Sabato scorso, 25 aprile, nel telegiornale delle ore 20 su Rai Uno hanno trasmesso otto o nove brevi interviste a giovani italiani, dai 18 ai 25 anni. La domanda era questa: “Perché oggi in Italia si fa festa? Come si chiama questa festa?”. Nessuno ha risposto in modo preciso ed esauriente. Alcuni dicevano: “E’ la festa della liberazione”, ma alla domanda “Liberazione da che cosa?” nessuno sapeva andare oltre. Rispondevano: “Non so…” o qualcosa di equivalente come “Boh…”. Uno finalmente ha detto: “E’ caduto il regime fascista” ma non sapeva precisare come o perchè. Un altro: “Oggi non si va a scuola, a me basta questo”. L’intervistatrice insisteva e chiedeva: “In che anno è avvenuta questa liberazione?”. Anche qui vuoto assoluto. Due ragazze hanno risposto: “Nel 1944” una, ma l’altra subito dopo: “No, nel 1946”! Nessuna delle due e nemmeno nessun altro ha centrato, sia pure per caso, l’anno giusto 1945!

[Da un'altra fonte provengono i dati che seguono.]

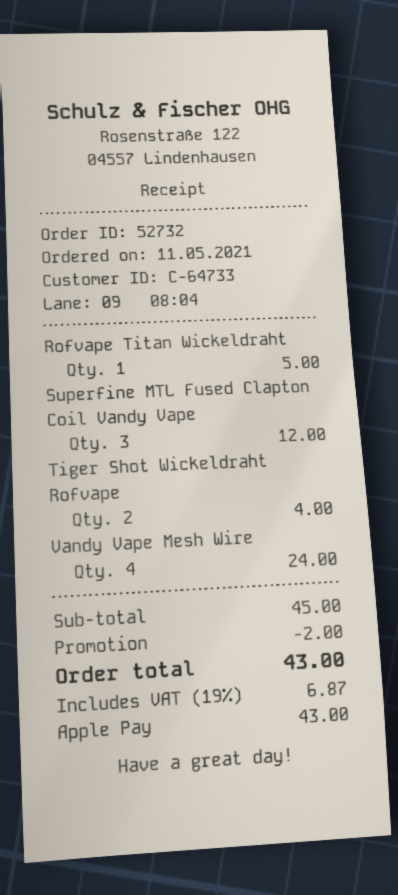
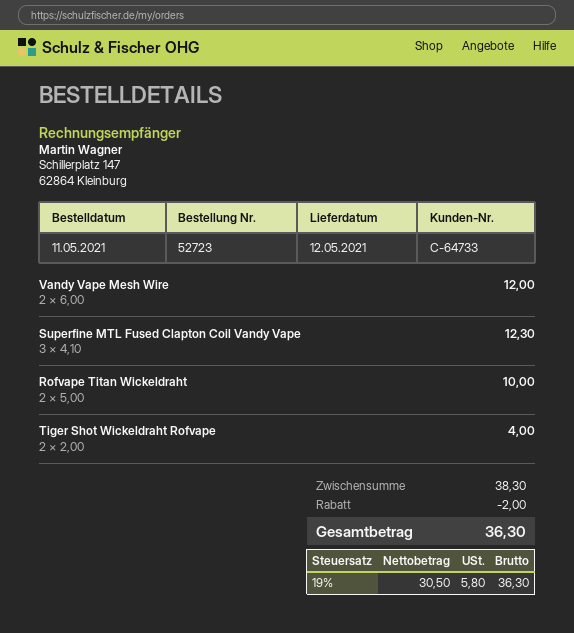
order number: 52732 -> 52723
Rofvape Titan Wickeldraht: 1 for 5.00 -> 2 for 10.00
Superfine MTL Fused Clapton Coil Vandy Vape: 3 for 12.00 -> 3 for 12.30
Vandy Vape Mesh Wire: 4 for 24.00 -> 2 for 12.00
subtotal: 45.00 -> 38.30
tax: 19% = 6.87 -> 19% = 5.80
total: 43.00 -> 36.30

Spettacolo desolante e deprimente. Cosa hanno in testa e nel cuore i giovani italiani del nostro tempo? Come si può sperare di costruire un futuro democratico e pieno di ideali e di impegno civile per la nostra Italia, se i giovani sono in questo abisso di ignoranza, in questo sottozero culturale e patriottico? Noi anziani sopra i settant’anni giustamente ci appassioniamo, con il Presidente Napolitano e il Premier Berlusconi, di pacificare gli italiani della nostra età, ancora divisi (65 anni dopo!) da due diverse letture di quel tragico periodo della nostra storia, da cui è nata l’Italia attuale e la sua Costituzione. E poi scopriamo che molti giovani italiani non sanno nulla, non gli interessa sapere nulla, hanno ben altro in testa: divertimento, successo, salute, bellezza, carriera, soldi, apparenza, fama, vita facile con poco sforzo, ecc. Questi, in genere, appaiono gli ideali di vita di non pochi italiani e italiane delle generazioni più giovani. E non è tutta colpa loro!
E’ un segno macroscopico di quanto è disastroso il fallimento della società che abbiamo costruito noi adulti e noi anziani, con lo sfascio dei matrimoni (in continuo aumento i divorzi e le separazioni), delle famiglie e della scuola, il prevalere dei diritti sui doveri (l’aborto è un diritto della donna: e il diritto del bambino che viene ucciso?). La televisione ormai, in assenza d’altro, è il principale soggetto educativo delle nuove generazioni e fra i primi responsabili, credo, della decadenza morale e intellettuale di cui siamo spettatori impotenti. Come fa infatti ad educare se insegue solo o quasi un sempre maggior guadagno economico? La soluzione. Per noi credenti non c’è dubbio: ritornare a Cristo e al suo Vangelo. Ma questo non si può dire perchè la fede è un fatto privato, personale, giornali e televisione non ne parlano mai, in scuole e università è argomento tabù.